BRIEF
Only a number is wanted here. Tally the lines of the data that contain "instructions".
* * * * *
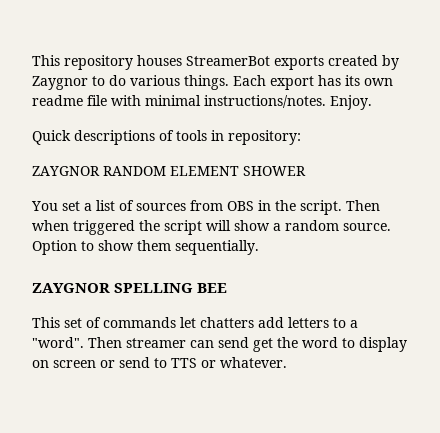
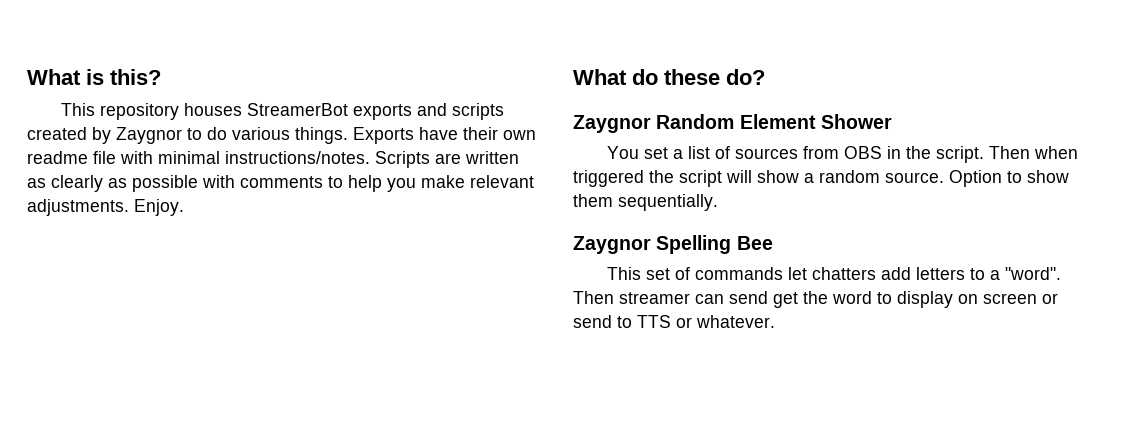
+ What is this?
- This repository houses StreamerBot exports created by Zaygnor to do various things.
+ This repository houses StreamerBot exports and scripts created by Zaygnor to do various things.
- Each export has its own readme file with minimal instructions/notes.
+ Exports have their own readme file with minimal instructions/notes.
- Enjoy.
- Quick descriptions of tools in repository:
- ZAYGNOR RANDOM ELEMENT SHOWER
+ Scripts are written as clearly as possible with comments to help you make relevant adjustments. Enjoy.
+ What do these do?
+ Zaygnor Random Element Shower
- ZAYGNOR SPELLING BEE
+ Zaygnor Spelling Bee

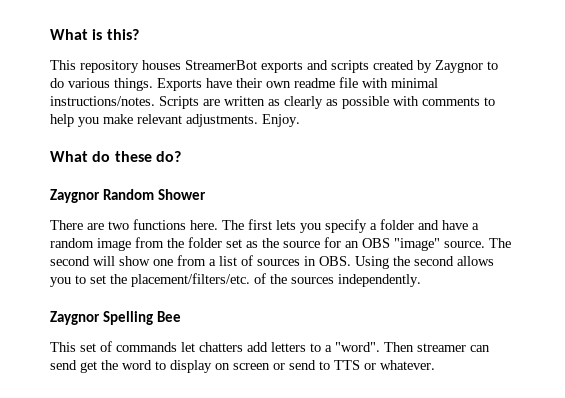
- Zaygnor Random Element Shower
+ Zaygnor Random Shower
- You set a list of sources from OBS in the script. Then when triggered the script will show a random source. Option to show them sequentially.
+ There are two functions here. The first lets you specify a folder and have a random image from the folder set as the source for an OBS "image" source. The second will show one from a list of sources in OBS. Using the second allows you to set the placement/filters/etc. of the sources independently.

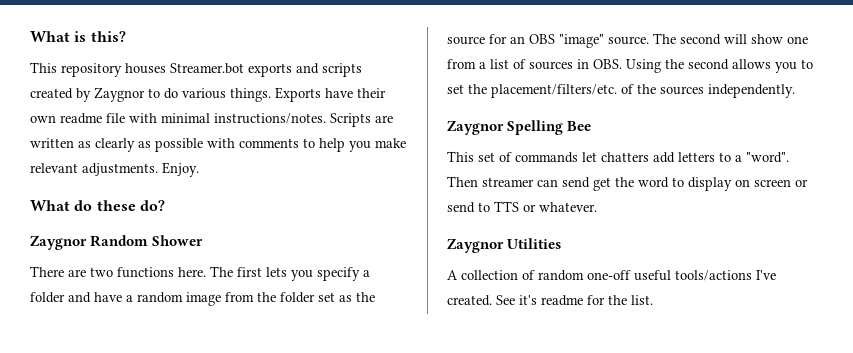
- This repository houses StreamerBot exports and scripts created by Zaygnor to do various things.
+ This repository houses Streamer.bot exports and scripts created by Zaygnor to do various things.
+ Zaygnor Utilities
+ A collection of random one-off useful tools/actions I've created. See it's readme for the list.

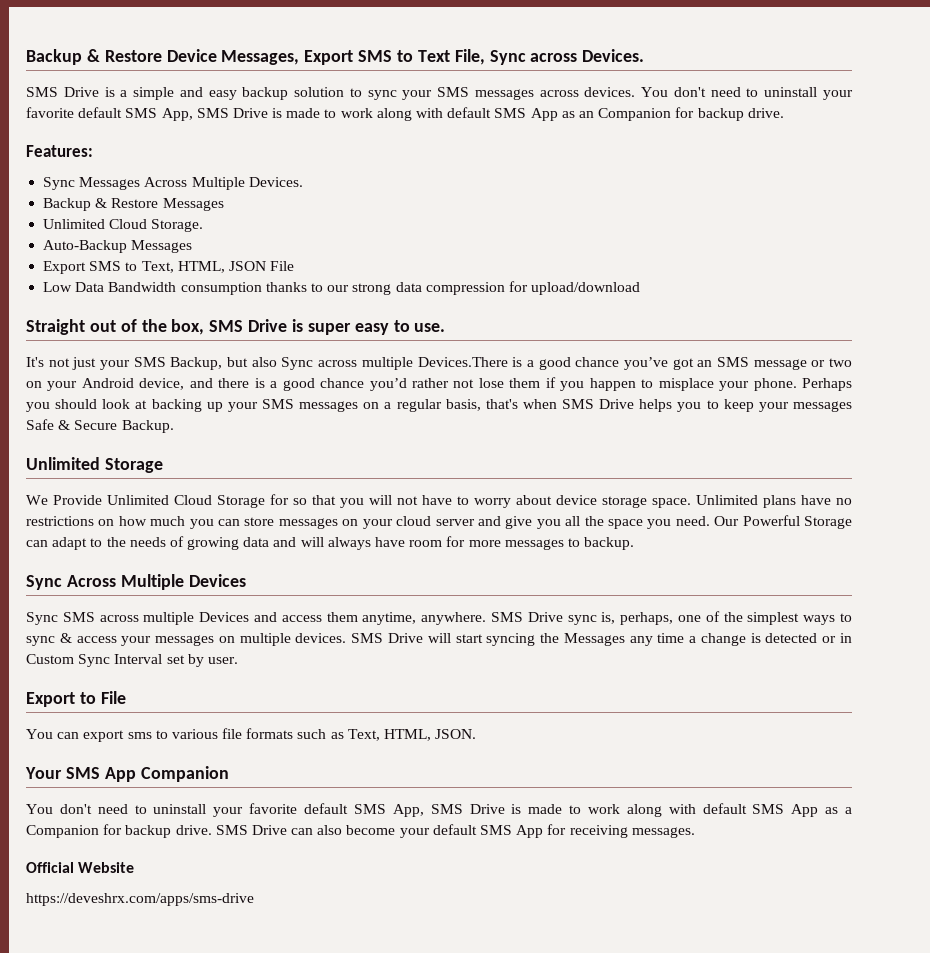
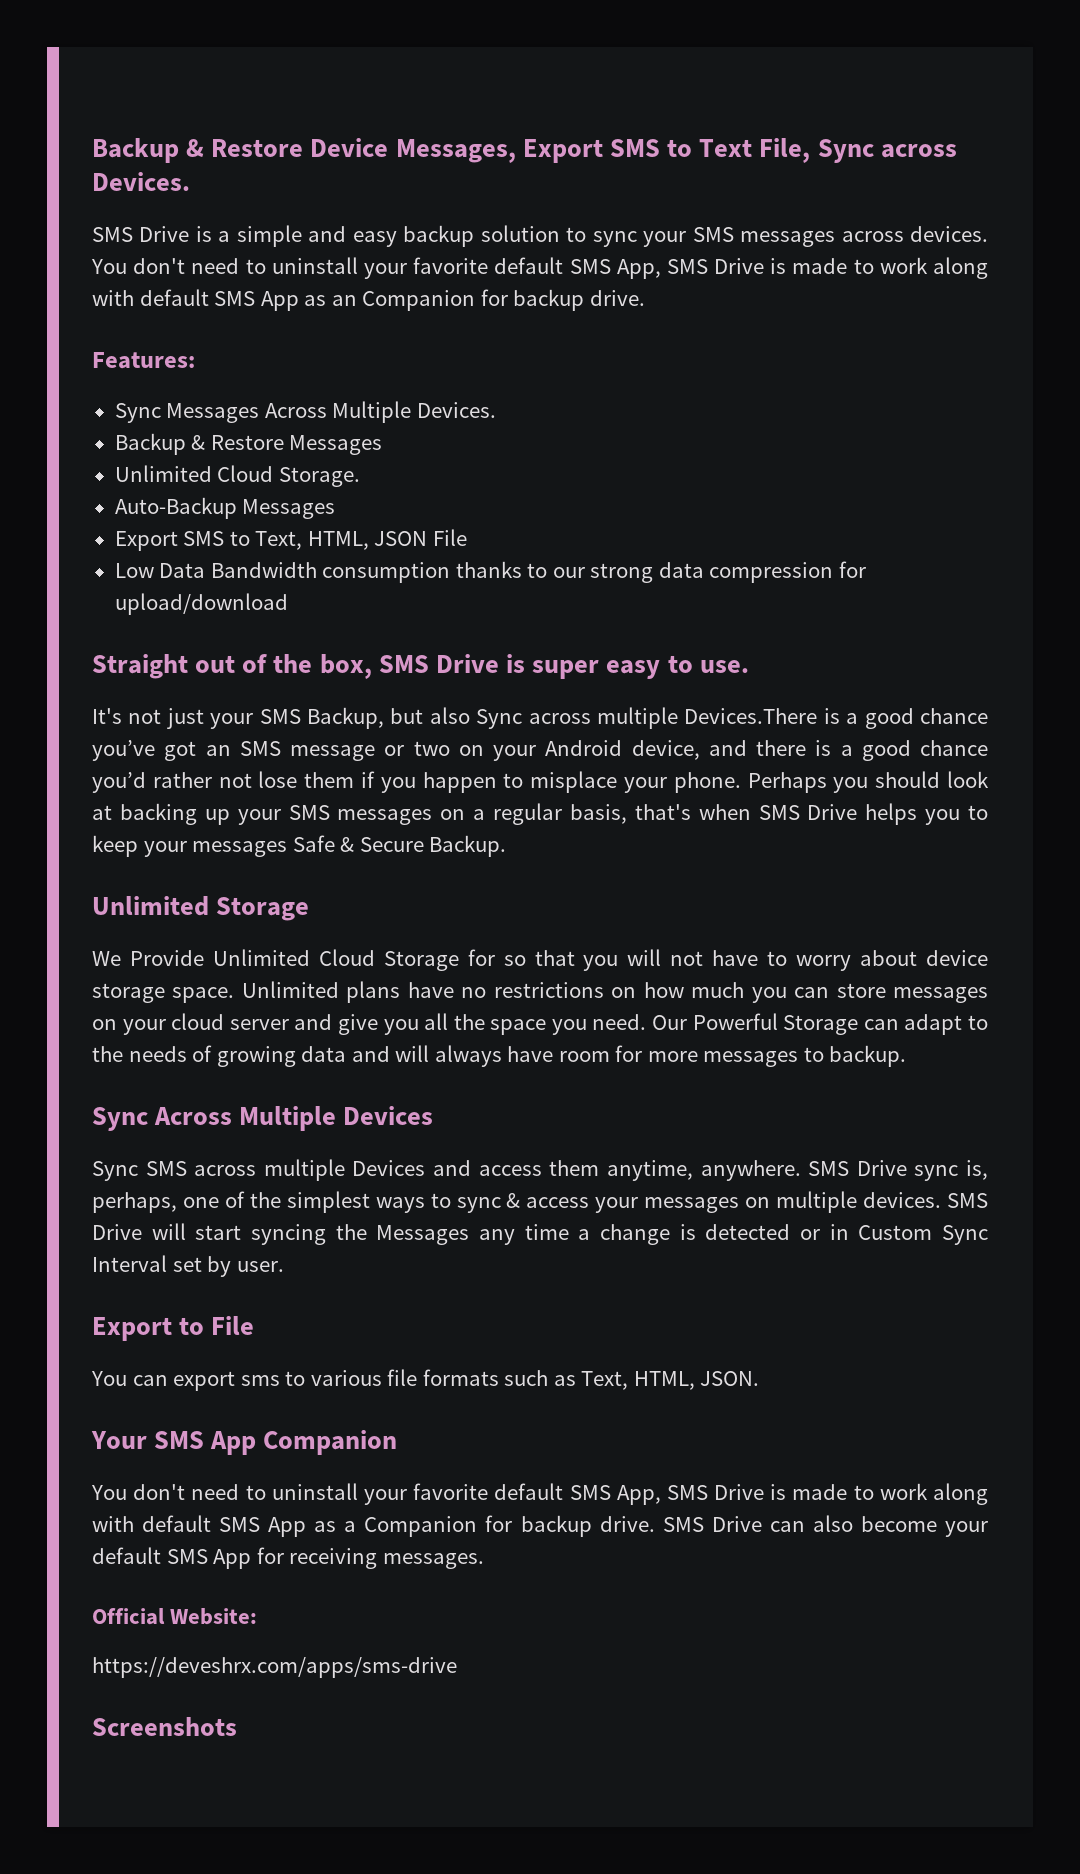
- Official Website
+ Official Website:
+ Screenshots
* * * * *
EXERCISE RESULT
2